Dubuque Selected to Partner with the University of Iowa through its Initiative for Sustainable Communities Program
The Initiative for Sustainable Communities (IISC) at the University of Iowa selected the City of Dubuque as one of two community partners for the 2023-24 academic year. Through this unique partnership, more than 100 faculty and students will collaborate with Dubuque officials to complete 15 community projects, ranging from alternative transportation plans to a new public art sculpture.
Bondurant in Polk County is also an IISC partner city this year. The University of Iowa IISC program has completed partnerships with sixteen communities across the state. This is the second time IISC has partnered with Dubuque, which was progam’s first partner in 2011-13. The city was selected in 2023 based on its in-depth array of projects related to sustainability practices.
“One of the goals in the university’s strategic plan is to expand our impact on local and regional communities, and IISC is excited to return to Dubuque and welcome them as a community partner,” said Travis Kraus, IISC director and associate professor in the UI School of Planning and Public Affairs.
“We are thrilled to be a partner site for this program and have the opportunity to grow our sustainability and resiliency efforts throughout the city,” said City of Dubuque Director of Sustainability Gina Bell. “We also appreciate the opportunity to grow young Iowa minds as these students learn more about efforts in our community and apply their skills and knowledge.”

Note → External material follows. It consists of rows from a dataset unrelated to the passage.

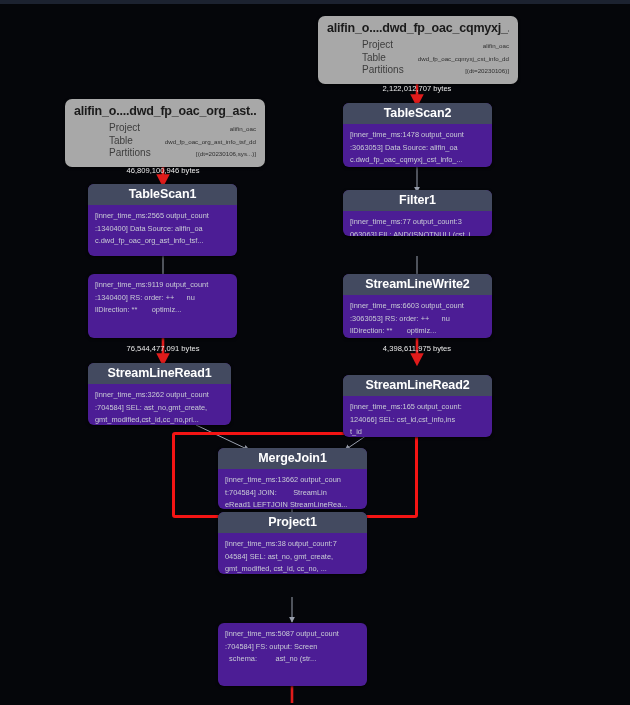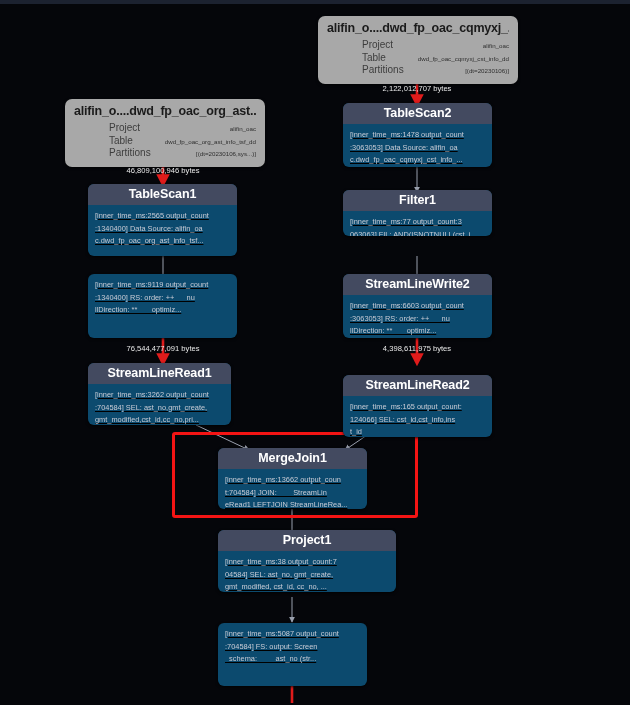--- a/index.html
+++ b/index.html
@@ -68,38 +68,37 @@
     color: #2f2f2f;
     font-size: 6.2px;
     text-align: right;
     white-space: nowrap;
   }
 
   
   .opnode {
     position: absolute;
     border-radius: 6px;
-    background: #0c4a6e;
+    background: #4c1d95;
     box-shadow: 0 1px 3px rgba(0,0,0,.8);
     overflow: hidden;
     box-sizing: border-box;
   }
   .opnode .op-title {
     background: #434a60;
     color: #ffffff;
     font-size: 12.5px;
     font-weight: bold;
     text-align: center;
     padding: 3px 0 4px 0;
     letter-spacing: -0.1px;
     white-space: nowrap;
   }
   .opnode .op-body {
     padding: 5px 7px 6px 7px;
-    text-decoration: underline;
   }
   .opnode .op-line {
     color: #c9ccd6;
     font-size: 7.4px;
     line-height: 12.6px;
     white-space: pre;
     overflow: hidden;
   }
 
   
@@ -260,21 +259,21 @@
 
   <div class="opnode" style="left:218px; top:448px; width:149px; height:61px;">
     <div class="op-title">MergeJoin1</div>
     <div class="op-body">
       <div class="op-line">[inner_time_ms:13662 output_coun</div>
       <div class="op-line">t:704584] JOIN:        StreamLin</div>
       <div class="op-line">eRead1 LEFTJOIN StreamLineRea...</div>
     </div>
   </div>
 
-  <div class="opnode" style="left:218px; top:530px; width:178px; height:62px;">
+  <div class="opnode" style="left:218px; top:512px; width:149px; height:62px;">
     <div class="op-title">Project1</div>
     <div class="op-body">
       <div class="op-line">[inner_time_ms:38 output_count:7</div>
       <div class="op-line">04584] SEL: ast_no, gmt_create,</div>
       <div class="op-line">gmt_modified, cst_id, cc_no, ...</div>
     </div>
   </div>
 
   <div class="opnode" style="left:218px; top:623px; width:149px; height:63px;">
     <div class="op-body">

Students in the School of Planning and Public Affairs spend the entire academic year working on capstone projects in their partner communities. In Dubuque, the students will undertake two action plans, one focused on alternative transportation and the other on an affordable housing action plan. They will also provide the Carnegie-Stout Public Library with an analysis of best practices for serving neurodivergent patrons and assess the city’s green alleyways program.
Other work that will be done this year by students in the College of Engineering’s Department of Civil and Environmental Engineering include a study of pedestrian safety needs on JFK Boulevard and a review of stormwater basin capacity that reflects changing weather patterns. A sculpture made from discarded metal playground equipment will be created by a current University of Iowa art student in partnership with Audubon Elementary School. Graduate students in world languages will evaluate the languages represented by the City’s immigrant population and provide translations for extreme weather events and other health needs.
One of the first events between the city and the university occurs Sept. 18 when three international writers from the UI’s International Writing Program give an evening presentation at the Carnegie-Stout Library. “During this year, we hope to create many different connections between the University of Iowa and our partner communities,” said Kraus.
On Sept. 8, UI students and faculty will visit Dubuque to tour the city and meet the officials who will serve as their specific project partners. Mayor Brad Cavanagh will welcome the group, which will also enjoy lunch at the nonprofit restaurant Convivium.